Barack Obama’s mother made a decision for her and her family based on information that is unknowable, the decisions were private, intimate, personal.  As they should be. Speculating on what role legal considerations played, serves Whelan’s purpose, but has no relevance. Women of all ages choose to carry pregnancies to term everyday, others choose differently — the key is that it is the woman who should make the decision, not Whelan, not the Courts, not the Congress.

The anti-choice community’s argument that abortion may be preventing some genius from coming into the world that could change it for good is based on the weakest kind of faith — that who and what we are is all determined at the moment one of millions of sperm, cracks one egg, and makes it through many obstacles to birth, let alone through the many obstacles of life. Barack Obama made many of his own choices along the way that demonstrate success is based on far more than biology alone.

It is because of who his mother was, what she believed, how she raised him, the values she instilled in him that he is who he is. Some of us have a faith strong enough to believe that had she made a different decision about what was best for her, that someone else with his values and wisdom would be where he is today — fighting against those like Whelan who would impose one set of beliefs on all people.
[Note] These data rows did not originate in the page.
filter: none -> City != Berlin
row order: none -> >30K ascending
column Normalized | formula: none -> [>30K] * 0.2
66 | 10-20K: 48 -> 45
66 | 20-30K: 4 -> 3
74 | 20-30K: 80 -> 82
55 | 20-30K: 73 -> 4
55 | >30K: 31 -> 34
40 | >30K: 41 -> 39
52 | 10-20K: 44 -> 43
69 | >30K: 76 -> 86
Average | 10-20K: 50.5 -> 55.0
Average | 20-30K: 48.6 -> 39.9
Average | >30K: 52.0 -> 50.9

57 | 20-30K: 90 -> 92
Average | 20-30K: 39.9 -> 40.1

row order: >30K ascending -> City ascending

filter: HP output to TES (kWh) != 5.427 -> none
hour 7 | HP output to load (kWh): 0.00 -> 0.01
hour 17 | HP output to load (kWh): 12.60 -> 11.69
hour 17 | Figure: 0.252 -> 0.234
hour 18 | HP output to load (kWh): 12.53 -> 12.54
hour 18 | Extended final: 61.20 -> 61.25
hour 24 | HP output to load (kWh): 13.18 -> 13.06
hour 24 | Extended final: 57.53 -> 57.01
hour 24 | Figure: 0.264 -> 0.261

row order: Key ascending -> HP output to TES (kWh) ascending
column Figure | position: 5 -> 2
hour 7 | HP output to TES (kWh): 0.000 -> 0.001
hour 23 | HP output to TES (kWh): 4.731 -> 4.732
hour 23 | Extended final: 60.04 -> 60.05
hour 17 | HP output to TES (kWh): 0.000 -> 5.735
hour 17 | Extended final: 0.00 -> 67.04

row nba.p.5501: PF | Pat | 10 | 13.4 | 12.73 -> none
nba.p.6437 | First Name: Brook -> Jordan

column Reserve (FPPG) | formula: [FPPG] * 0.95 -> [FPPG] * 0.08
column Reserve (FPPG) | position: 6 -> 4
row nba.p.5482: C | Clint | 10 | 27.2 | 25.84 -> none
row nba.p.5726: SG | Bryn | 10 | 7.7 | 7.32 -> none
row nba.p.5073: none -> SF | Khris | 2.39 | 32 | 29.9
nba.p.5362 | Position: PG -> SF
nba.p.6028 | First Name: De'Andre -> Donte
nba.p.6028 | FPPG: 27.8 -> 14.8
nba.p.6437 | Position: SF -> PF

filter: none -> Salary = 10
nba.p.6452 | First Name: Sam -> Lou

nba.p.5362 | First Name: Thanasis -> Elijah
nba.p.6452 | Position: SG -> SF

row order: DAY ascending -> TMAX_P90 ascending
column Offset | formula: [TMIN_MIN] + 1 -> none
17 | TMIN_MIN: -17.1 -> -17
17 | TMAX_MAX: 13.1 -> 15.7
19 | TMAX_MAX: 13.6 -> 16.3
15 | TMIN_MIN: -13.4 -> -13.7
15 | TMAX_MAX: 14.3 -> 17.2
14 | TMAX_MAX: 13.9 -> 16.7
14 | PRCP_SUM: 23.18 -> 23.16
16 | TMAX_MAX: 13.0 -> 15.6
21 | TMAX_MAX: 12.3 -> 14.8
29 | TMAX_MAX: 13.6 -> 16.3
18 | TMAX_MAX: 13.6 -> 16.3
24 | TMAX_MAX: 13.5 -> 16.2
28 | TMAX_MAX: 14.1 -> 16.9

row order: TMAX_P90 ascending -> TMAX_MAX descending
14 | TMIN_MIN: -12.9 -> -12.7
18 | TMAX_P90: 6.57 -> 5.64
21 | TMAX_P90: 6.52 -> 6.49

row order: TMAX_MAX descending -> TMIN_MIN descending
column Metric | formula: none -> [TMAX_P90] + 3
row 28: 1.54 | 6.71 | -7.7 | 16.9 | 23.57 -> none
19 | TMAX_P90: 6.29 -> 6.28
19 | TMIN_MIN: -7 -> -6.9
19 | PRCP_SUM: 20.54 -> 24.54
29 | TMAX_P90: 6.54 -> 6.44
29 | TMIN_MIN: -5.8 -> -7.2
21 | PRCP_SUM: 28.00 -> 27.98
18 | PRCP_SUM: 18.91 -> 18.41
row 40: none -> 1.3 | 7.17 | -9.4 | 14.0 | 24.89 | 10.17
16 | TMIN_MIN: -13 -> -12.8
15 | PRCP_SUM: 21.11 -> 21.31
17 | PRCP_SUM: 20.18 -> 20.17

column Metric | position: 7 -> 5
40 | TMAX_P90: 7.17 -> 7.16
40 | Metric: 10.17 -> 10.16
Creating life is the easy part. Building a culture where every life is respected, every decision based in facts, not lies, growing in wisdom and not made from fear — that is a culture many who celebrate choice work to create.

Whelan, like so many social conservatives, looks in the mirror convinced that their very existence is God given proof all of their ideas are right — for everyone — that they forget free will was given to everyone.

Outlawing abortion, as Whelan and others would do, is not "protective," it is paternalistic, invasive, controlling, and like his comments about Barack Obama and his mother, demeaning to women who look in the mirror and are humbled by their own reflection, thinking carefully before making judgments about, or for, anyone else. Women who know fully the weight of the decision to bring new life into the world and do not need Whelan, Scalia, or anyone else judging their decisions.

I doubt Whelan has the humility of Sarah Fowler, or the presence of mind to recognize the need to apologize for his remarks, demeaning as they are to many women, dripping with paternalism.